Beef And Pudding Has Opened
Beef and PuddingUpmarket pub with grub, Beef and Pudding, has opened on Fountain Street. It’s a handsome fit out and we’ll be in to review and score the food next week. But whenever Sleuth hears the pub name, he only hears, ‘Beetham Pudding’. So he suggested to the owner he might want to make a Beetham Pudding that you slice vertically. Owner Dave Mooney, for it is he, replied, “We tried - honestly. But it kept collapsing. So we went for a burger called Beef’Ham Tower which does the job, although it doesn't whistle in a high wind.”
Dierdre’s Glasses – Sleuth’s Daft Press Release Of The Week
Sleuth was pleased to have a whole press release devoted to a pair of Corrie glasses this week - see main picture above. The city centre Coronation Street set has re-opened in the city and Deidre Barlow’s glasses ‘were released from the archive vault at MediaCity to be loaned to the Street tour organisers on the provision that they are displayed with 24 hour surveillance’. Sleuth can understand this, the glasses are clearly one of the world’s great objects – the Crown Jewels, the Mona Lisa, the Crystal Skull of The Incas, the Kohinoor, Dierdre’s glasses. Pilgrims will flock. No they will. We live in a fallen world.

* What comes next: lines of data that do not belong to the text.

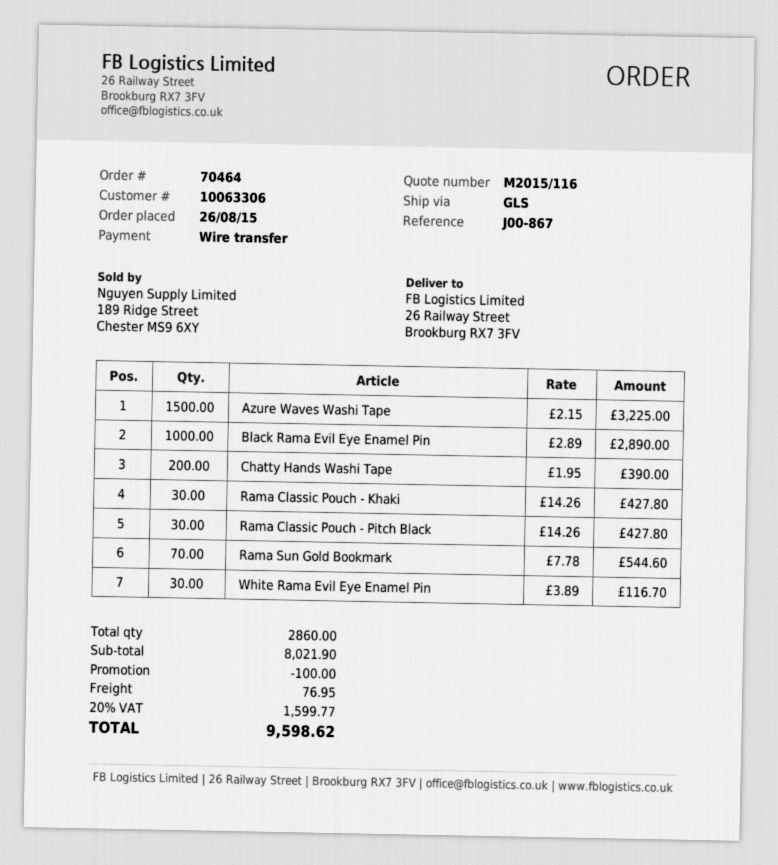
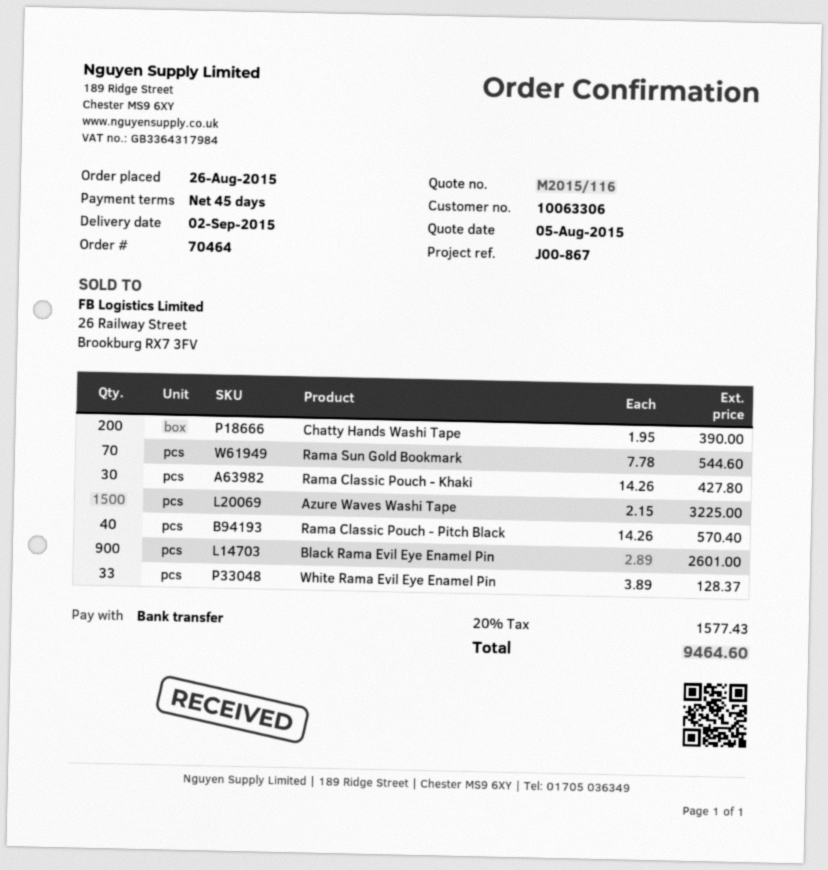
Black Rama Evil Eye Enamel Pin: 1000 x 2.89 = 2890.00 -> 900 x 2.89 = 2601.00
Rama Classic Pouch - Pitch Black: 30 x 14.26 = 427.80 -> 40 x 14.26 = 570.40
White Rama Evil Eye Enamel Pin: 30 x 3.89 = 116.70 -> 33 x 3.89 = 128.37
discount: 100.00 -> none
shipping: 76.95 -> none
tax: 20% = 1599.77 -> 20% = 1577.43
total: 9598.62 -> 9464.60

Sleuth’s Potato Wharf View Of The Week
Sleuth likes this racy PR picture of what the finished Potato Wharf apartments will look like when finished - so he thought he’d share it with you. Apparently it was taken just prior to Armageddon. We're all dead you know.
Killing Kittens For Older Folk
Sleuth has found the furore over David Blake’s review of his visit to high-tone sex party Killing Kittens intriguing. The article gave Sleuth an idea. “Let’s start a similar thing for older people. Keep the animal theme in the title,” said Sleuth to the franchisee of Killing Kittens on the phone. “Interesting - what name are you thinking of?” she asked. “Flogging a Dead Horse," said Sleuth. "Hello, hello, are you still there?” asked Sleuth ten seconds later.
Stag Party - Already Too Drunk To Think Straight
Sleuth got this from Manchester Guided Tours last week. ‘Hello all, anyone to guide a pub/walking tour 2pm-ish on Saturday afternoon 12th April? It's the stag group who originally asked if guides were willing to dress up. They've messed up on their dates, asked for 12th October when they meant 12th April.’ Dress-up. October not April. Sleuth reckons these boys have already had more than enough to drink.
Beer More Expensive Than Gold
Every seven days or so Sleuth is stopped in the street by policemen, concierges, kittens, horses, stag parties, David Gale, Deidre Barlow, Dave Mooney and all the cocktails in the Northern Quarter, and asked: "Where can we find the most expensive beer in all the city, all the world, all the universe and all the thirteen extant dimensions imagined by the insane?"
"Why," says Sleuth, "that would be Brewdog bar on Peter Street where the beer prices are so high they have to rachet up the alcohol content so you fall off your stool dead drunk after two pints. This avoids you losing your clothes and dignity by the third pint, and losing your house by the fifth."
And to prove this he showed the policemen, concierges, kittens, horses, stag parties, David Gale, Deidre Barlow, Dave Mooney and all the cocktails in the Northern Quarter, this shaky picture. Shaky because it was taken just prior to Sleuth falling off his stool dead drunk after the second pint.